Furthermore, it integrates features such as a web interface, multi-tenancy by namespaces, and scalability by the use of Kubernetes as infrastructure framework.
Typically, it is well suited for large deployments and is available for various public clouds such Amazon Web Service, Google Cloud, Azure … .
Here, we target at a single host deployment to make Kubeflow available in a small lab environment.
For previous versions, there was a description for installation on Minikube, i.e. a single host Kubernetes environment. This installation description was removed and the installation process was heavily modified using Kubernetes manifests. Some descriptions using Arrikto MiniKF or Microk8s Kubeflow are described at https://www.kubeflow.org/docs/started/installing-kubeflow/ for local deployments. Still, all of these installations have some flaws I encountered during installation, which are also mentioned in the video tutorial https://youtu.be/C9Cl8EcqnfE.
Therefore, I share here my installation process for a local machine installation. Difficulties are especially in the selection of the correct version of Kubernetes and working container driver and container runtime.

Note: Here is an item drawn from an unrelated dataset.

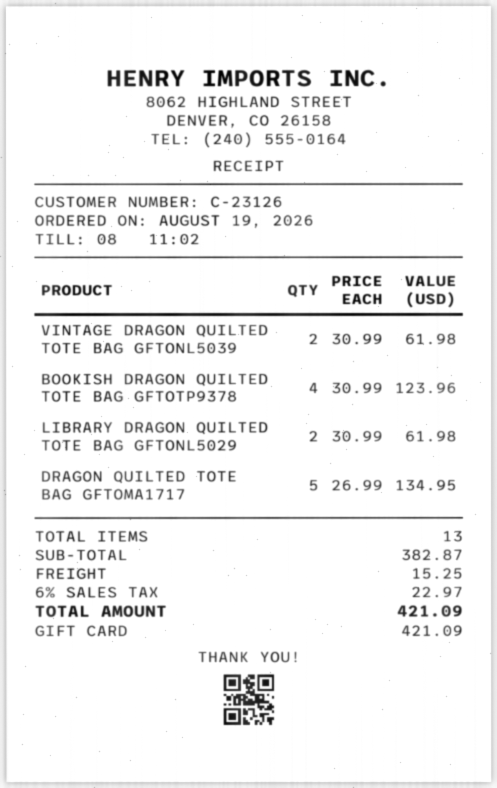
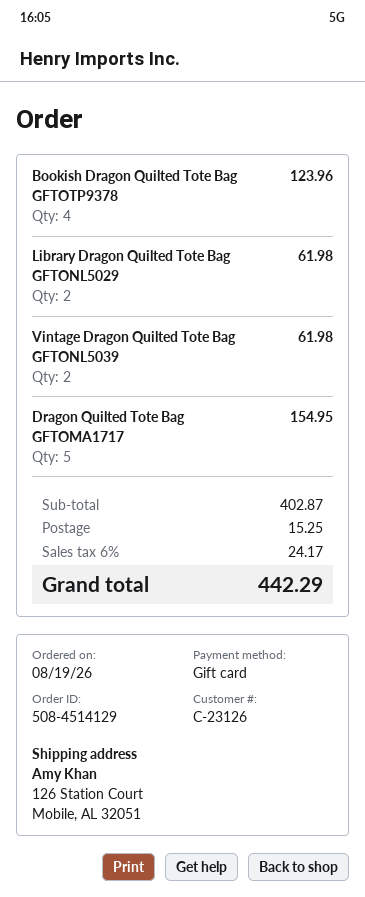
DRAGON QUILTED TOTE BAG GFTOMA1717: 5 for 134.95 -> 5 for 154.95
subtotal: 382.87 -> 402.87
tax: 6% = 22.97 -> 6% = 24.17
total: 421.09 -> 442.29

Therefore, this blog post follows the description given at https://github.com/kubeflow/manifests#installation, but fills the gaps by selection of concrete software packages.
Our Hardware Setup
Our setup is based on an ASUS ESC4000A-E10 with
- AMD Epyc CPU 7443P
- 128 GB RAM DDR4-3200
- 1x Nvidia RTX 3900 GPU
- 1 TB NVMe M.2 SSD system partition
- 3.84 TB NVMe 2.5" SSD data partition
Currently, we only deploy one GPU for machine learning tasks, still this server can provide up to four cards. This description does not enable the GPU usage in the setup but may be provided in the future.
Our Software Setup
The most difficult part is the selection to find a set of working components, so far we use:
- Ubuntu 20.04 LTS with hwe kernel 5.11, the hwe kernel improves the tensorflow benchmark performance compared to the default kernel 5.4. The hwe kernel can easily be installed with:
sudo apt install --install-recommends linux-generic-hwe-20.04
- Docker and Containerd
- I tried podman and cri-o, too. But the cert-manager-webhook deployment does not start, using docker and containerd solves the problem.
- Minikube 1.22
- most recent version
- Kustomize v3.2.0
- as described at https://github.com/kubeflow/manifests#installation, new versions do not work
- Kubernetes 1.21
- API changes in Kubernetes 1.22 hinder the use of 1.22
- Kubeflow 1.4
- most recent version
Specific adaptations for our environment
To provide sufficient space for the containers, we set the data-root of docker to our data drive.
Change the docker.service
file
sudo vi /usr/lib/systemd/system/docker.service
and add the --data-root
dockerd option to the ExecStart
systemd option:
...
ExecStart=/usr/bin/dockerd -H fd:// --containerd=/run/containerd/containerd.sock --data-root=/data/docker
...
Install docker and containerd
See https://docs.docker.com/engine/install/ubuntu/
sudo apt-get update
sudo apt-get install ca-certificates curl gnupg lsb-release
curl -fsSL https://download.docker.com/linux/ubuntu/gpg | sudo gpg --dearmor -o /usr/share/keyrings/docker-archive-keyring.gpg
echo "deb [arch=$(dpkg --print-architecture) signed-by=/usr/share/keyrings/docker-archive-keyring.gpg] https://download.docker.com/linux/ubuntu $(lsb_release -cs) stable" | sudo tee /etc/apt/sources.list.d/docker.list > /dev/null
sudo apt-get update
sudo apt-get install docker-ce docker-ce-cli containerd.io
sudo usermod -aG docker $USER && newgrp docker
The current dockerd version is 20.10.12.
Install minikube
See https://minikube.sigs.k8s.io/docs/start/
curl -LO https://storage.googleapis.com/minikube/releases/latest/minikube_latest_amd64.deb
sudo dpkg -i minikube_latest_amd64.deb
Create a Minikube cluster with latest Kubernetes version < 1.22
minikube start --kubernetes-version=1.21.8
For convenience set an alias for the kubeclt
command
alias kubectl="minikube kubectl --"
you may also create the file ~/.bash_aliases
and add the previous line for a permanent alias.
Install Kustomize
wget https://github.com/kubernetes-sigs/kustomize/releases/download/v3.2.0/kustomize_3.2.0_linux_amd64
chmod +x kustomize_3.2.0_linux_amd64
sudo mv kustomize_3.2.0_linux_amd64 /usr/bin
sudo ln -s /usr/bin/kustomize_3.2.0_linux_amd64 /usr/bin/kustomize
Install Kubeflow 1.4
See https://github.com/kubeflow/manifests#installation
Download the manifests, change into the directory, and checkout the latest release
git clone https://github.com/kubeflow/manifests.git
cd manifests
git checkout v1.4.1
For the next commands stay in this directory.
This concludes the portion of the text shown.